Life is about learning to live in the questions. This thought began working its way through my mind many years ago. I was barely twenty and I was starting to be open to a life lived not in securing answers but in developing a tolerance for ambiguity. In my mind’s eye, I see myself sitting in my home church, listening to the sermon, and allowing my thoughts to go deeper. I remember writing in the margin on my Bible this idea of living in the questions. The great thing and maybe the worst thing about memories is that they are rarely accurate. And in fact, the studies have shown that the more you remember something the less accurate it becomes. With each remembrance our minds add new details to help it make more sense and be more useful. I used to think that dreams were like a video camera, clearly capturing events like a documentary. I know now that our memories are as biased as we are.
I wanted to find all my old Bibles because I did not remember which one contained this note in the margin. So, my husband I climbed the rickety pulldown stairs that lead to our attic over the garage in search of my old Bibles. This is a huge open space filled with a lifetime of memories and mementos as well as things we just don’t have anywhere else to store. In the attic I have a big box that is full of old books. Books that my bookcases in the house will not hold. Most of these books are devotionals that I have used over the years to guide my quiet time. There are other books too, books that at one time were helpful or meaningful but no longer reflect my faith experience. Digging through the box that day was like traveling back in time. As I read each of the book titles, held them in my hands, and turned them over, it was like reconnecting with old friends. Books are markers for life. They provide a snapshot of what was capturing my interests and where I was in my faith journey.

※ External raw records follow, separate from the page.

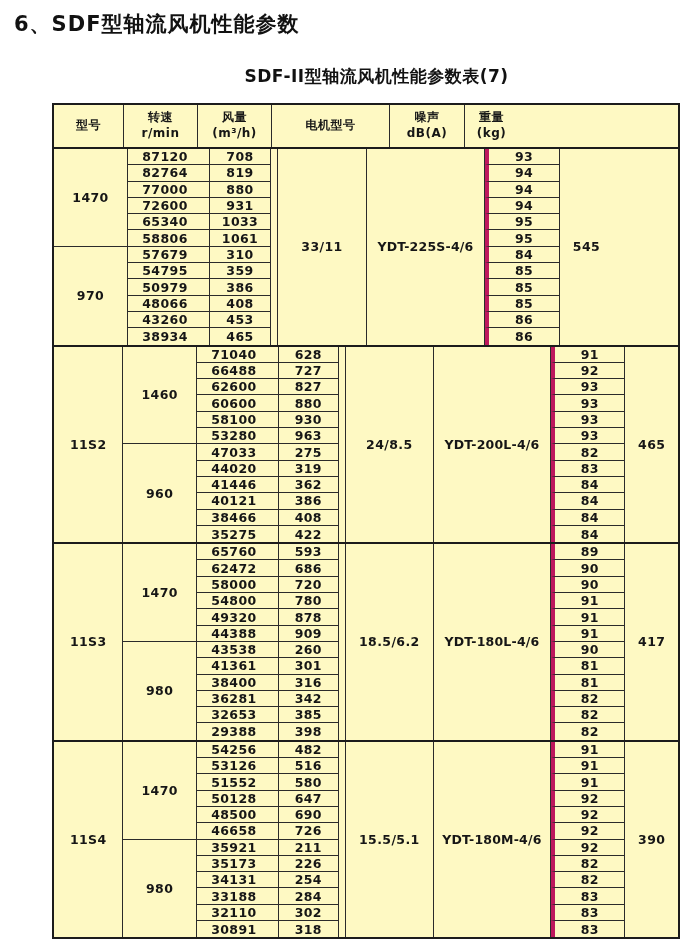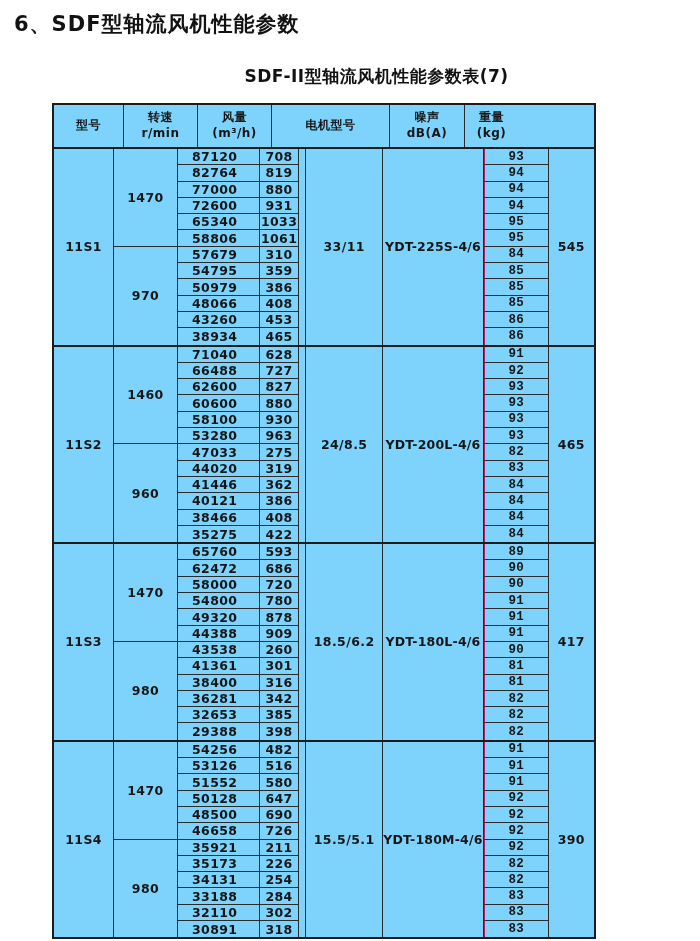--- a/index.html
+++ b/index.html
@@ -11,22 +11,22 @@
   .page-title{
     position:absolute;left:14px;top:10px;margin:0;
     font-size:21px;font-weight:bold;letter-spacing:1px;color:#121212;
   }
   .table-title{
     position:absolute;left:52px;top:57px;width:633px;margin:8px;text-align:center;
     font-size:17px;font-weight:bold;letter-spacing:0.5px;color:#121212;
   }
   .tbl{
     --rh:16.3px;
-    position:absolute;left:52px;top:103px;width:544px;
-    border:2px solid #1c1c1c;background:#7dd3fc;box-sizing:border-box;
+    position:absolute;left:52px;top:103px;width:628px;
+    border:2px solid #1c1c1c;background:#fef9c3;box-sizing:border-box;
     font-size:12.5px;font-weight:bold;letter-spacing:0.4px;
   }
   .thead{display:flex;height:42px;border-bottom:2px solid #1c1c1c;}
   .th{
     box-sizing:border-box;border-right:1px solid #2b2b2b;
     display:flex;flex-direction:column;align-items:center;justify-content:center;
     font-size:12px;line-height:1.3;text-align:center;letter-spacing:0.5px;
   }
   .th:last-child{border-right:none;}
   .c1{width:70px}.c2{width:74px}.c3{width:74px}.c4{width:76px}
@@ -47,22 +47,22 @@
     margin-right:6px;border-bottom:1px solid #2b2b2b;border-right:1px solid #2b2b2b;gap:7px;
   }
   .fp-row:last-child{border-bottom:none;}
   .flow-cell{width:74px;display:flex;align-items:center;justify-content:center;}
   .pressure-cell{flex:1;border-left:1px solid #2b2b2b;display:flex;align-items:center;justify-content:center;}
   .power-col{width:89px;display:flex;align-items:center;justify-content:center;}
   .motor-col{width:118px;display:flex;align-items:center;justify-content:center;letter-spacing:0.2px;}
   .noise-col{width:75px;display:flex;flex-direction:column;}
   .noise-cell{
     box-sizing:border-box;height:var(--rh);
-    border-left:1px solid #be185d;border-bottom:1px solid #2b2b2b;
-    display:flex;align-items:center;justify-content:center;font-family:Liberation Mono, monospace;
+    border-left:4px solid #be185d;border-bottom:1px solid #2b2b2b;
+    display:flex;align-items:center;justify-content:center;
   }
   .noise-cell:last-child{border-bottom:none;}
   .weight-col{width:53px;border-right:none;display:flex;align-items:center;justify-content:center;}
 </style>
 </head>
 <body>
 
 <div class="page">
   <h1 class="page-title">6、SDF型轴流风机性能参数</h1>
   <h2 class="table-title">SDF-II型轴流风机性能参数表(7)</h2>
@@ -85,21 +85,20 @@
         <div class="th c7">
           <div class="th-l1">噪声</div>
           <div class="th-l2">dB(A)</div>
         </div>
         <div class="th c8">
           <div class="th-l1">重量</div>
           <div class="th-l2">(kg)</div>
         </div>
       </div>
       <div class="group">
-        <div class="col model-col">11S1</div>
         <div class="col speed-col">
           <div class="speed-cell">1470</div>
           <div class="speed-cell">970</div>
         </div>
         <div class="col fp-col">
           <div class="fp-row">
             <div class="flow-cell">87120</div>
             <div class="pressure-cell">708</div>
           </div>
           <div class="fp-row">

I have always been a reader. I struggled in elementary school in reading. My teachers used various strategies to help me increase my fluency and comprehension. I was unfortunately lumped in with the “low” readers and was pulled out of class for targeted help. When the reading teacher came to my classroom to take us out, me and 5 or 6 of my classmates, it was hard not to feel labeled. It was as if I had a big sign on my back that said STUPID. All my friends got to stay in the classroom, and I alone left with the kids that everyone knew were not very smart as she shuttled us off to our “special” class. That’s why I think it is amazing that I love to read as much as I do. It’s likely today that I would have been diagnosed with some disability but in 70’s I just internalized it as being dumb. I am glad that it didn’t keep me from reading every night before bed. It often took me a long time to get through a book, but I kept reading. My mother took us to the library weekly. Reading was very normal in my home growing up. My mother was always reading a book, my father read at night before bed and my younger brother was a voracious reader. I am very thankful for my love of reading. For the places books have taken me and the challenges they have been to my narrow world view, growing up in a small farming community in rural southern Ohio. Anna Quindlen says it best, “Books are the plane, and the train, and the road. They are the destination, and the journey. They are home.”
In enjoyed that day being up in the attic digging through my box of books. After a while, having found two of my Bibles, I made my way down the rickety ladder and carried them into the house where I sat and went through each of them page by page. Nothing. In my mind’s eye I see my small barely legible print “life is about learning to live in the questions.” I was so disappointed. I am still looking for one more Bible. My NIV Study Bible I had in college. When I find that Bible, I hope to find this quote. I keep hoping the memory of writing in the margin that day in my home church isn’t just something my mind has conjured up. And maybe it doesn’t even matter anymore. Maybe the fact that I am thinking about it today is all that really matters. This idea that has been my traveling companion through the last 30 plus years. The notion that learning to live in the questions reflects more of my journey now than it did when I wrote it all those years ago. That focusing solely on the answers is so much less important than the questions themselves. What if the answers are the “seeing in the mirror dimly” and the questions themselves are how we see clearly “face to face” as Paul talks about in I Corinthians 13:12?
I hope I find where I wrote this idea about the living in the questions all those years ago, but if I never do it will be ok. And really, do I need the certainty that I wrote it? No, I guess not.